■ WORK INSTRUCTION:
Collect every line in the records below that contains the word "maximum".

■ RECORDS SUPPLIED:
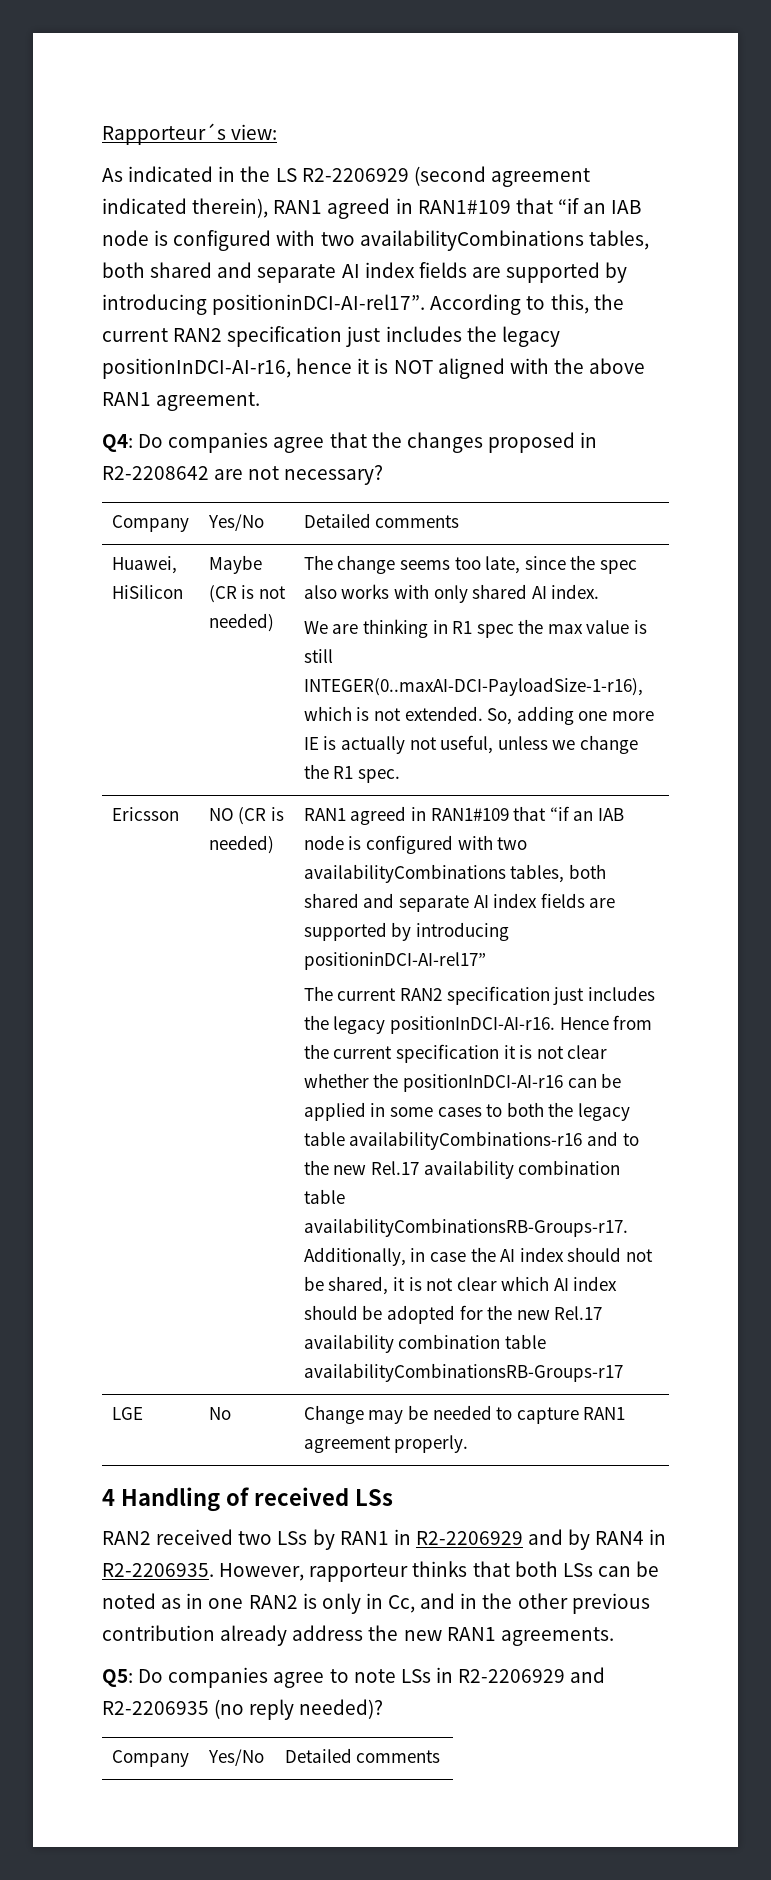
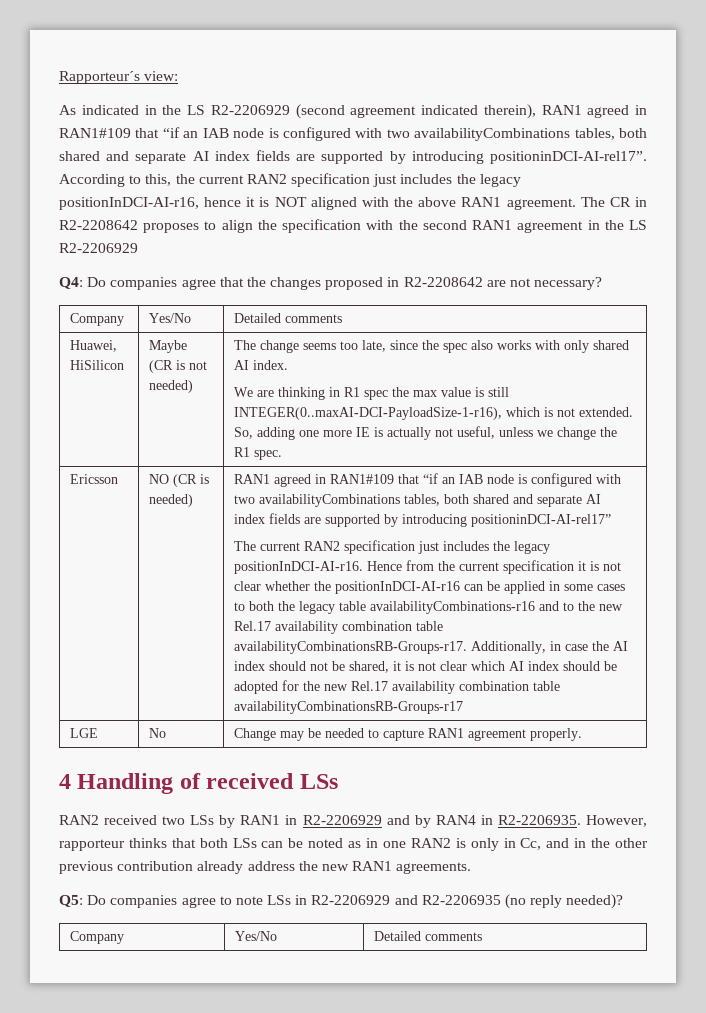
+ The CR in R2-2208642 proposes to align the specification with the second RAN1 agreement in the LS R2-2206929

---

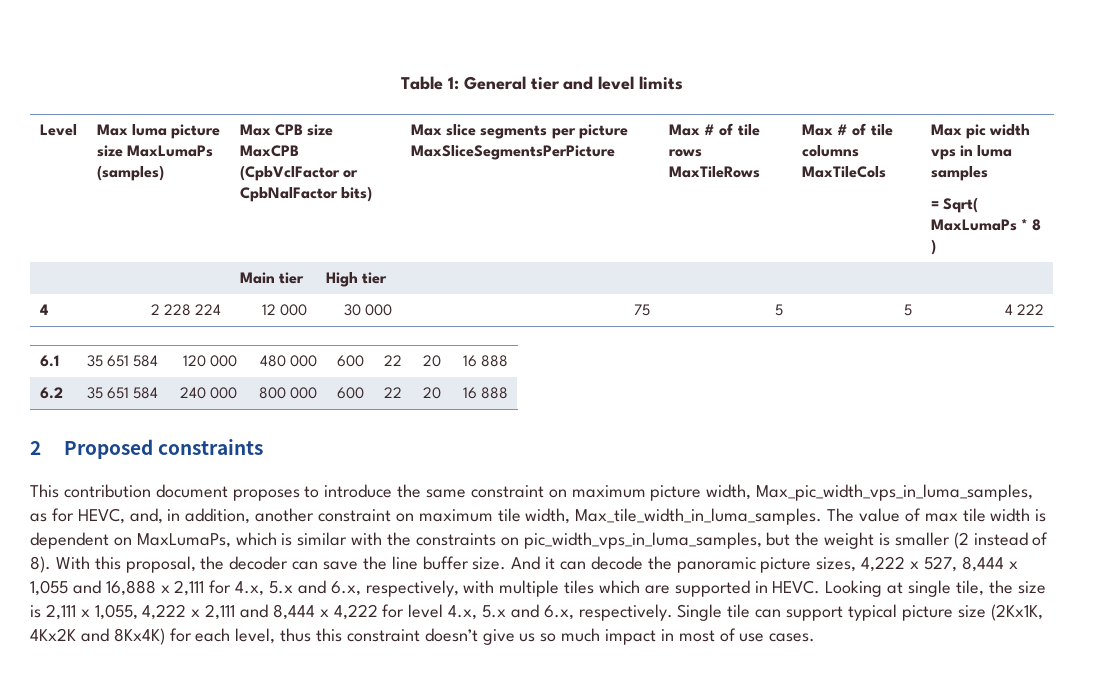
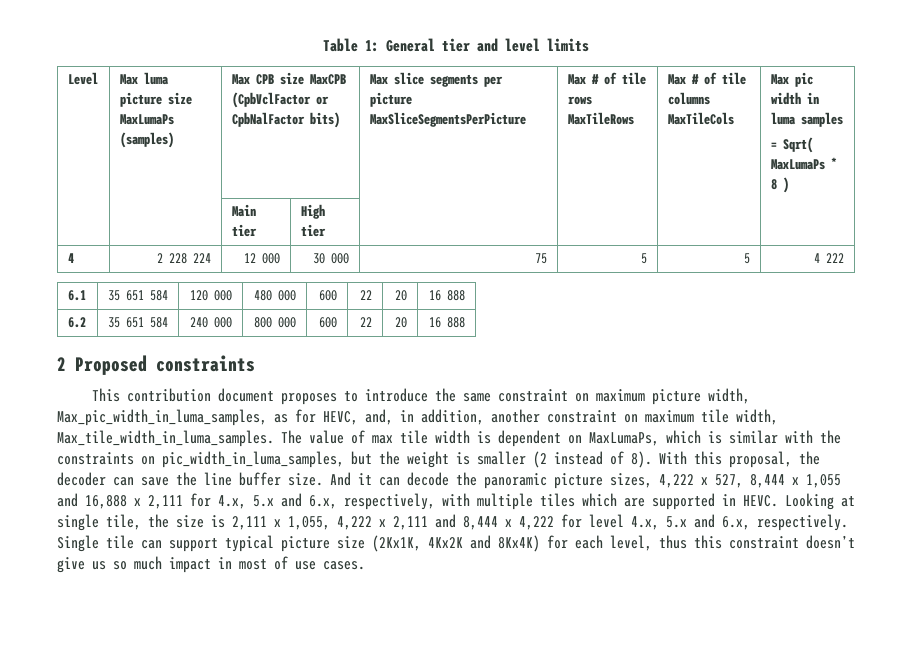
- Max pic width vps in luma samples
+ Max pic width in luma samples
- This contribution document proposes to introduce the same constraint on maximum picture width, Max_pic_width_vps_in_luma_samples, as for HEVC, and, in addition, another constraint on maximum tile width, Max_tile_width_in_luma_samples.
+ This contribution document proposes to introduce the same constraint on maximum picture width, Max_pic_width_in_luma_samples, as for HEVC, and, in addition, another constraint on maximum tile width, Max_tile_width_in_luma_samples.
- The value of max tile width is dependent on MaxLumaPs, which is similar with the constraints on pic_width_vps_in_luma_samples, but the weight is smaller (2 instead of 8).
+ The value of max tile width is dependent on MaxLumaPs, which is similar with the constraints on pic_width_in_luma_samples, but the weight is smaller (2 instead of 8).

==

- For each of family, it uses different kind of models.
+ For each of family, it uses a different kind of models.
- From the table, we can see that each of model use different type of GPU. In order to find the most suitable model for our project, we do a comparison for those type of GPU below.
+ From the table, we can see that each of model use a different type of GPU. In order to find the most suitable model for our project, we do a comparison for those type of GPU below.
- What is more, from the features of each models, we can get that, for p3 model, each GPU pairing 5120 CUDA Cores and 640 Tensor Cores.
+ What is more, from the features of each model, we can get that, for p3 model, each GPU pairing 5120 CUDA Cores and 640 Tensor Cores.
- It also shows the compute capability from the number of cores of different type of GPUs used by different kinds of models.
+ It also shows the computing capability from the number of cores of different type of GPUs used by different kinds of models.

■ SOLUTION BELOW:
- This contribution document proposes to introduce the same constraint on maximum picture width, Max_pic_width_vps_in_luma_samples, as for HEVC, and, in addition, another constraint on maximum tile width, Max_tile_width_in_luma_samples.
+ This contribution document proposes to introduce the same constraint on maximum picture width, Max_pic_width_in_luma_samples, as for HEVC, and, in addition, another constraint on maximum tile width, Max_tile_width_in_luma_samples.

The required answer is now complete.